Naian's steed does not seem as close to or as comfortable with the others; it is younger, seemingly female. Thess looks over to Naian many times as if guarding him.

"Our father has implored our mutual King to set aside a force for Arden, but none since Finndo have found comfort there."

"None save myself, perhaps," Julian says. "You have the advantage of me; you know my father, but I confess I do not know yours, at least by that name."

"If the wind would not carry the name to your father, perhaps I would feel safer in unmasking him. Let us say that he is neither of your kin nor our steeds' own, and that he owes more to Lir's folk than those of the rocks." Robyn grins.

"That is not a proper riddle," Tam complains. "Say rather that he is no son of the moon, but his name is whispered every time the tides touch the sand, and you would still not reveal him as anything but a lord of the waters."

"Slippery fools," Naian says, riding up from in back. "Your highness, my brothers are as difficult to pin down as the element from which we arrived. Our father you know as Oisen." He reins in slightly, falling back.

Thess grimaces. Robyn laughs. "Indeed, we cannot help but take the indirect route. I plea you mercy, Julian. The Wild runs a little stronger than salt in our veins."

"If no offense is given, then no mercy is required," Julian comments. "And where do you ride today, be it ever so indirectly?"

"With hope, not to give mercy," Tam says, riding in front for a moment, then easing up.

Robyn nods. "My brother has it right. We have sensed a disturbance not far from here, and we hope to right a wrong. Things must remain in balance here, for all to live in peace."

Naian sounds startled at the sound of a hawk's cry. The riders view the sky with some suspicion. "We would have peace," he mutters, loud enough to be heard.

Robyn grins. "You need not worry, Naian. The spirits of the air have little quarrel with us today, and I do not think our good friend Julian in league with fires such as you fear."

"Nor any in Amber," Tam adds. The other two remain silent, but for grimaces. Some breach in etiquette, perhaps?

"I know not what manner of disturbance you fear," Julian admits, "but I value Arden's peace as you do, and if you wish my assistance, you may have it, and welcome."

"Should our eyes be open, we shall see," Tam says. He pulls back.

The ride takes you downstream for a while. Tam and Robyn share gleeful and cryptic remarks, and then are silent for a small time.

"If you do not mind us asking," Robyn begins, "my brothers and I would like to know what matter of horse it is you ride. Our steeds sensed only a distant kinship." "A matter of my own making," Julian responds, "part horse, part hurricane, and a number of things besides. Your steeds have the right of it. I call him Morgenstern."

There is a unworded murmur of small astonishments passing between the brothers. Robyn smiles. "A work of living art. Oberon grant you blessings, Morgenstern. May your magics breed true." He speaks directly to Morgenstern, as if accepting him as part of the group.

The trail is following the river towards the ocean. After some time, it splits off and moves upwards of the timberline, against the hills.

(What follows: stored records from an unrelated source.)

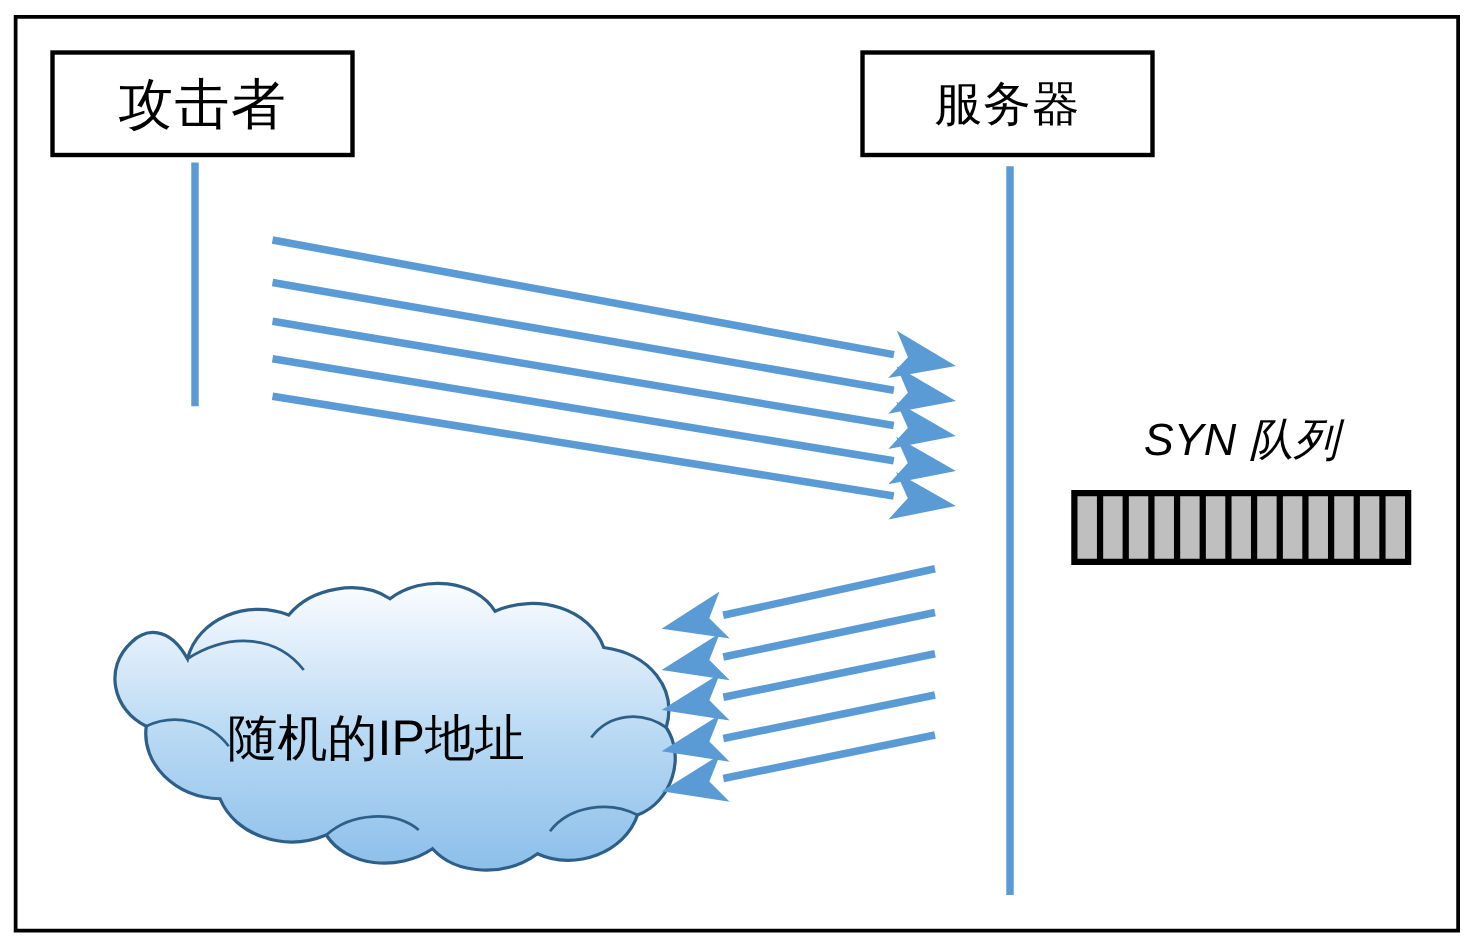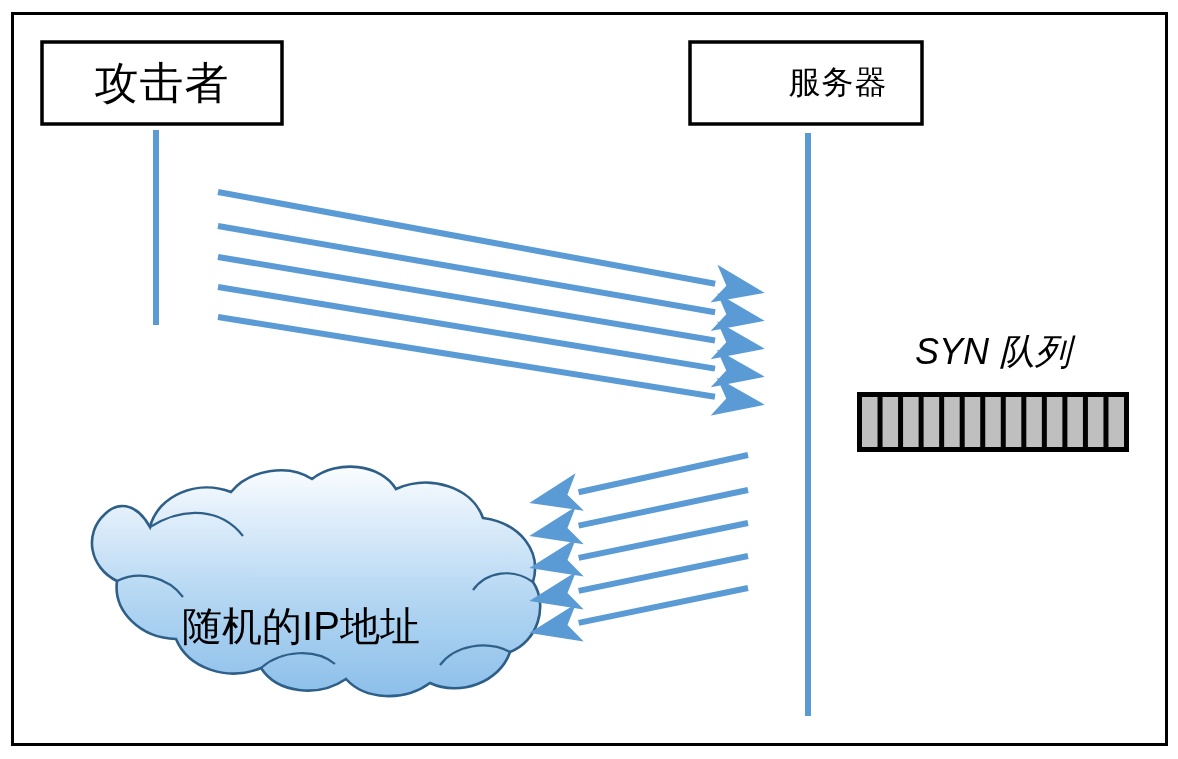--- a/index.html
+++ b/index.html
@@ -40,40 +40,38 @@
     width: 240px;
     height: 82px;
     font-size: 44px;
     letter-spacing: 1px;
   }
   #server-box-label {
     left: 690px;
     top: 42px;
     width: 232px;
     height: 82px;
-    font-size: 32px;
+    font-size: 38px;
     letter-spacing: 1px;
-    padding-left: 32px;
   }
   #syn-queue-caption {
     left: 857px;
     top: 326px;
     width: 272px;
     height: 52px;
     font-size: 36px;
     font-style: italic;
   }
   #cloud-caption {
     left: 70px;
     top: 562px;
     width: 462px;
     height: 56px;
     font-size: 40px;
     letter-spacing: 0px;
-    margin-top: 36px;
   }
 </style>
 </head>
 <body>
 
 <div id="canvas">
 
   <svg id="diagram-svg" viewBox="0 0 1178 759" xmlns="http://www.w3.org/2000/svg">
     <defs>
       <linearGradient id="cloudGrad" x1="0" y1="0" x2="0" y2="1">

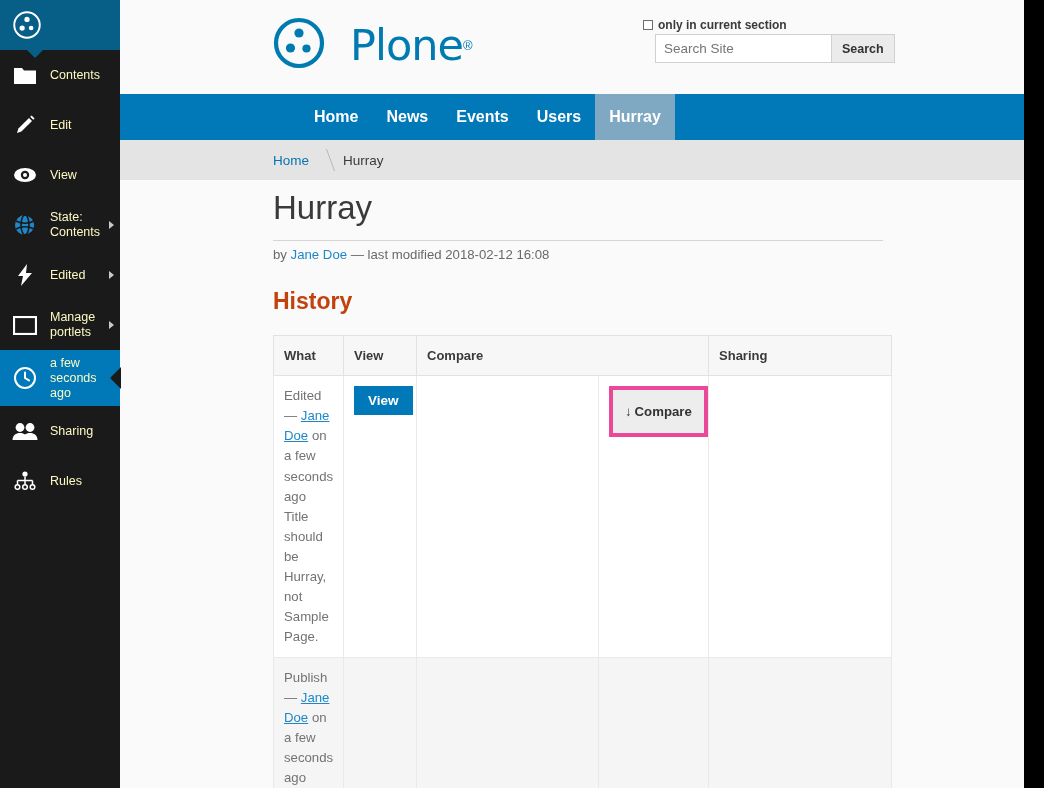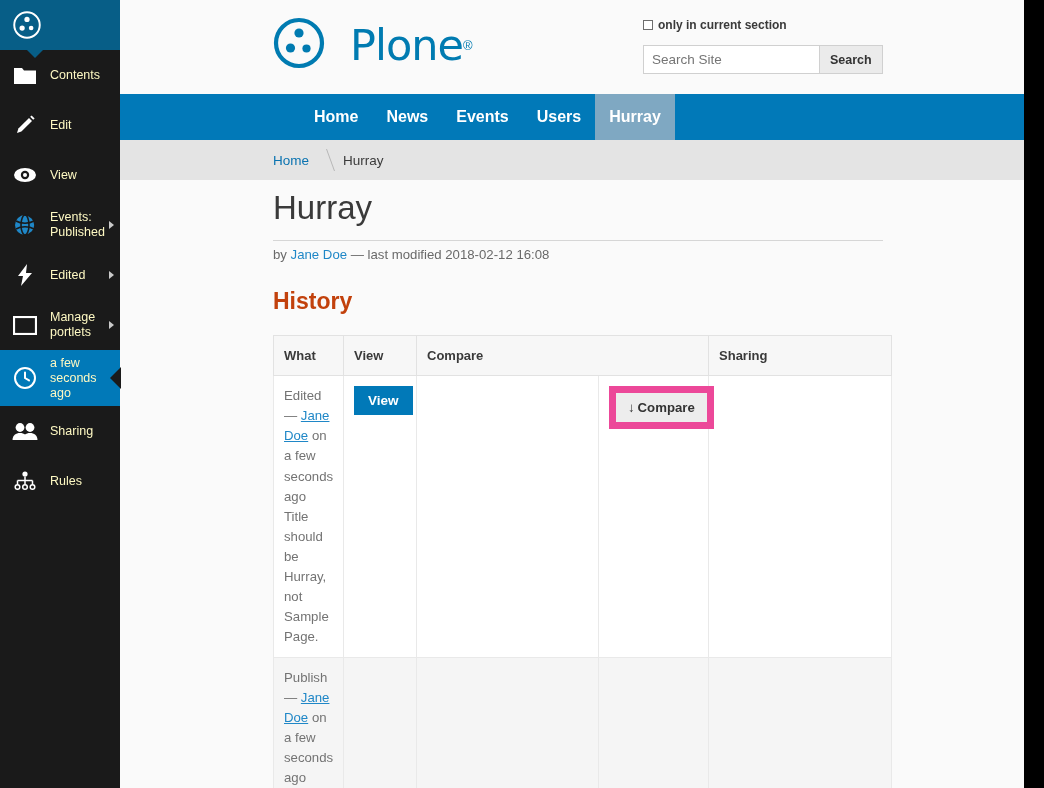--- a/index.html
+++ b/index.html
@@ -63,27 +63,27 @@
   .logo-wrap { position: absolute; left: 143px; top: 17px; display: flex; align-items: center; }
   .logo-mark { width: 52px; height: 52px; }
   .logo-text {
     font-family: "DejaVu Sans", sans-serif;
     font-size: 43px; color: #007bb1; letter-spacing: -1px;
     margin-left: 25px; font-weight: 400; line-height: 1;
   }
   .logo-reg { font-size: 13px; vertical-align: super; color: #007bb1; }
 
   .search-zone { position: absolute; left: 513px; top: 18px; width: 220px; }
-  .only-section { display: flex; align-items: center; gap: 5px; margin-bottom: 13px; }
+  .only-section { display: flex; align-items: center; gap: 5px; margin-bottom: 2px; }
   .ck {
     width: 10px; height: 10px; border: 1px solid #6d6d6d;
     background: #fff; display: inline-block;
   }
   .only-label { font-size: 12px; color: #3a3a3a; font-weight: bold; }
-  .search-row { display: flex; height: 29px; }
+  .search-row { display: flex; height: 29px; margin-left: 12px; }
   .search-input {
     width: 176px; height: 29px; border: 1px solid #d0d0d0; border-right: none;
     background: #fff; font-size: 13.5px; color: #777; padding: 0 8px;
     font-family: "Liberation Sans", sans-serif; outline: none;
   }
   .search-btn {
     height: 29px; padding: 0 10px; border: 1px solid #d0d0d0; background: #ebebeb;
     font-size: 12.5px; font-weight: bold; color: #333; cursor: pointer;
     font-family: "Liberation Sans", sans-serif;
   }
@@ -142,22 +142,22 @@
   .col-cmp2  { width: 110px; }
   .col-rev   { width: 183px; }
 
   .btn-view {
     display: inline-block; background: #0179b8; color: #fff;
     font-size: 13.5px; font-weight: bold; padding: 7px 14px;
     border: none; cursor: pointer; font-family: "Liberation Sans", sans-serif;
   }
   .btn-compare {
     display: inline-block; background: #ededed; color: #333;
-    font-size: 13.2px; font-weight: bold; padding: 7px 12px;
-    border: 7px solid #ec4899; cursor: pointer;
+    font-size: 13.2px; font-weight: bold; padding: 14px 12px;
+    border: 4px solid #ec4899; cursor: pointer;
     font-family: "Liberation Sans", sans-serif; white-space: nowrap;
   }
   .btn-compare .arr { font-weight: normal; margin-right: 3px; }
 </style>
 </head>
 <body>
 
 <div class="screen">
 
   <div class="toolbar">
@@ -205,21 +205,21 @@
 
     <div class="tb-item">
       <span class="tb-icon">
         <svg width="22" height="22" viewBox="0 0 22 22">
           <circle cx="11" cy="11" r="10" fill="#1f87c7"></circle>
           <path d="M11 1a10 10 0 0 1 0 20" fill="none" stroke="#1a1a1a" stroke-width="1.6"></path>
           <path d="M2 7c5 3 13 3 18 0M2 15c5-3 13-3 18 0" stroke="#1a1a1a" stroke-width="1.6" fill="none"></path>
           <ellipse cx="11" cy="11" rx="4" ry="10" fill="none" stroke="#1a1a1a" stroke-width="1.6"></ellipse>
         </svg>
       </span>
-      <span class="tb-label">Events: Published</span>
+      <span class="tb-label">State: Contents</span>
       <span class="tb-caret"></span>
     </div>
 
     <div class="tb-item">
       <span class="tb-icon">
         <svg width="16" height="22" viewBox="0 0 16 22">
           <path d="M10 0L1 12h5l-2 10 11-13H9z" fill="#ffffff"></path>
         </svg>
       </span>
       <span class="tb-label">Edited</span>

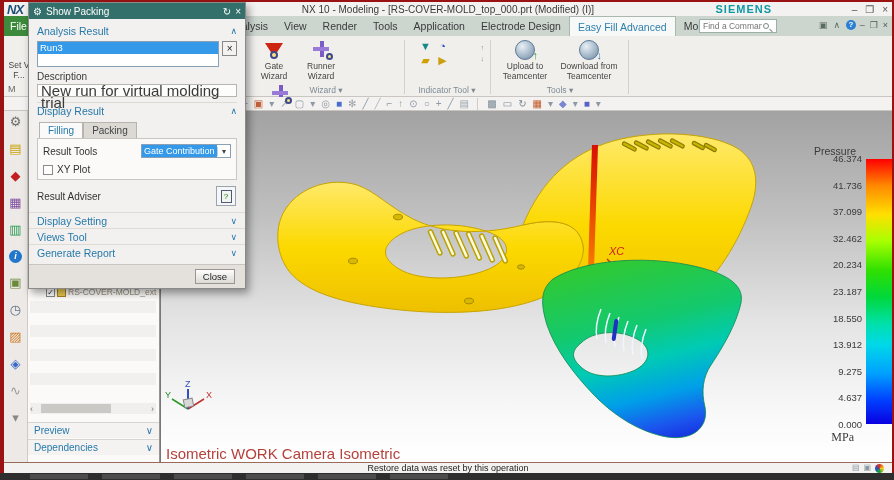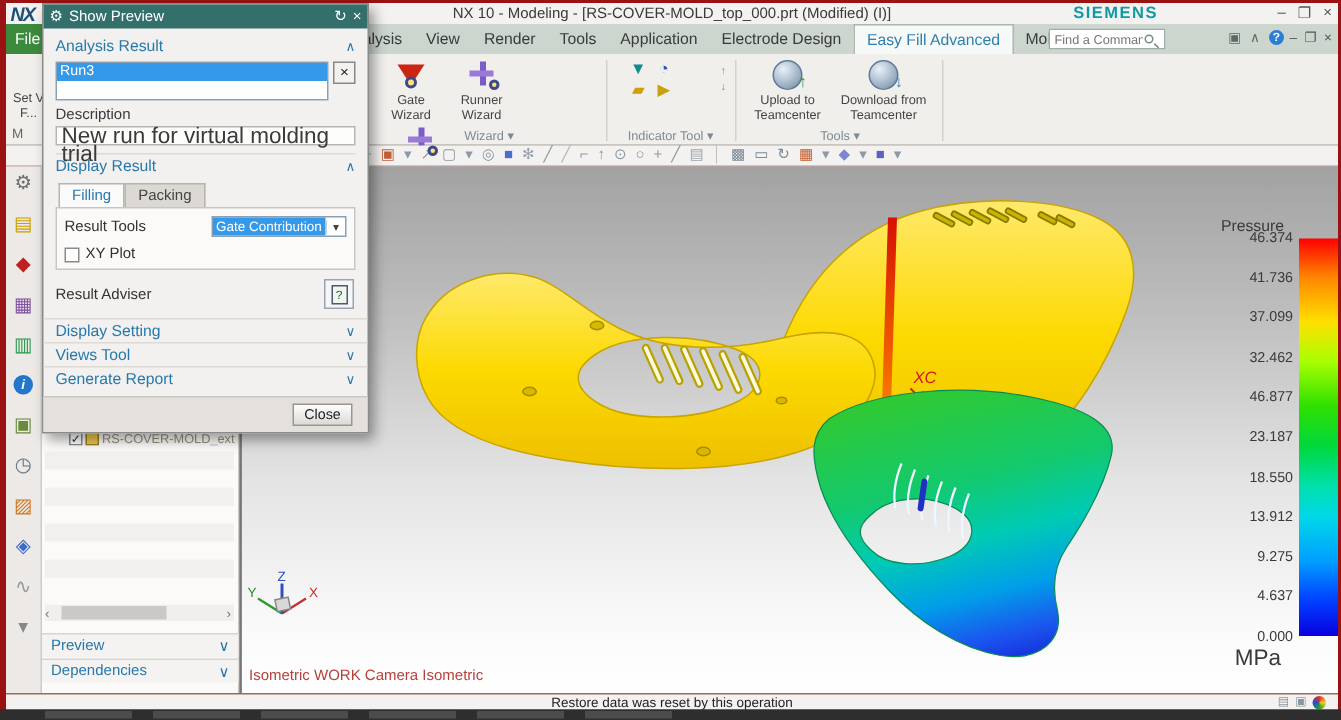--- a/index.html
+++ b/index.html
@@ -71,22 +71,22 @@
   .hthumb { height:9px; width:70px; background:#cbc9c6; margin-left:8px; }
   .hscroll .rt { margin-left:auto; margin-right:2px; }
   .navsec { position:absolute; left:0; right:0; height:16px; border-top:1px solid #d8d4cf; color:#2779ab; font-size:10px; display:flex; align-items:center; padding:0 6px; justify-content:space-between; background:#f4f3f1;}
 
   
   .viewport { position:absolute; left:160px; top:111px; width:732px; height:351px; background:linear-gradient(180deg,#a2a2a2 0%,#c0c0c0 30%,#e4e4e4 60%,#fafafa 88%,#ffffff 100%); border-left:1px solid #777; overflow:hidden; }
   .legend-title { position:absolute; top:34px; right:36px; font-size:10.5px; color:#3a3a3a; }
   .legend-bar { position:absolute; top:48px; right:0px; width:26px; height:265px; background:linear-gradient(180deg,#ff0000 0%,#ff8800 10%,#ffe000 21%,#a8ff00 31%,#30e000 42%,#00d83a 52%,#00e0a8 62%,#00d8e8 70%,#00a0ff 81%,#0040ff 91%,#0a00e0 100%); }
   .legend-ticks { position:absolute; top:42px; right:30px; height:277px; display:flex; flex-direction:column; justify-content:space-between; align-items:flex-end; }
   .legend-ticks div { font-size:9.5px; color:#3a3a3a; }
-  .legend-unit { position:absolute; top:319px; right:38px; font-size:15px; color:#3a3a3a; }
-  .camlabel { position:absolute; left:5px; top:334px; color:#b5413c; font-size:10px; }
+  .legend-unit { position:absolute; top:319px; right:38px; font-size:12px; color:#3a3a3a;font-family:Liberation Serif, serif; }
+  .camlabel { position:absolute; left:5px; top:334px; color:#b5413c; font-size:15px; }
   svg text { font-family:"Liberation Sans",sans-serif; }
 
   
   .dialog { position:absolute; left:28px; top:2px; width:218px; height:287px; background:#f2f1ef; border:1px solid #8a8a8a; box-shadow:3px 4px 8px rgba(0,0,0,.38); z-index:50; }
   .dlg-title { height:16px; background:#33706c; color:#fff; display:flex; align-items:center; padding:0 4px; gap:4px; }
   .dlg-title .t { font-size:10px; flex:1; }
   .dlg-title .g { font-size:10px; }
   .dlg-title .b { font-size:10px; cursor:default; }
   .dlg-body { padding:4px 8px 0 8px; position:relative; }
   .sec { display:flex; justify-content:space-between; align-items:center; color:#2779ab; font-size:10.5px; height:16px; }
@@ -410,37 +410,37 @@
   </svg>
 
   
   <div class="legend-title">Pressure</div>
   <div class="legend-bar"></div>
   <div class="legend-ticks">
       <div>46.374</div>
       <div>41.736</div>
       <div>37.099</div>
       <div>32.462</div>
-      <div>46.877</div>
+      <div>20.234</div>
       <div>23.187</div>
       <div>18.550</div>
       <div>13.912</div>
       <div>9.275</div>
       <div>4.637</div>
       <div>0.000</div>
     </div>
   <div class="legend-unit">MPa</div>
 
   <div class="camlabel">Isometric WORK Camera Isometric</div>
 </div>
 
 <div class="dialog">
   <div class="dlg-title">
     <span class="g">⚙</span>
-    <span class="t">Show Preview</span>
+    <span class="t">Show Packing</span>
     <span class="b">↻</span>
     <span class="b">×</span>
   </div>
   <div class="dlg-body">
     <div class="sec">
       <span>Analysis Result</span>
       <span class="chev">∧</span>
     </div>
     <div class="listwrap">
       <div class="listbox">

Naian has you stop. "There, brothers," he points at the remains of a campfire. "Something of the magic we sensed stayed here."

Tam seems unconvinced. "The one who wields cold flame needs no fire to keep him warm." He slides off his steed and kicks at the ashes.

The kick was a mistake, as the ashes seem to grab onto him, and start pulling him down into the rock. His horse screams and tramples at the ashes, missing Tam by a small measure, but allowing him to pull back. "Wait, wait, it is only illusion," he waves his hand. He pulls his leg up from what seems to be the rock. "There is a mouth of earth here, filled with ash."

Thess sighs in relief. "Are you then convinced?"

"I am then curious," Robyn says, helping Tam up. "We are expected, then, to look at the remains."

Tam is scraping something off of his boot. "This is silk of the web," he says. "I have not known the spider who has built this style of lair." He thumps a knife of bronze against his heel, scraping the remains off.

"Let us hope that this earth has no teeth," Naian suggests, moving around the campsite for anything else of value. There are no bones, nothing but some flattened dirt and the ashes to suggest what was eaten. A very clean camp.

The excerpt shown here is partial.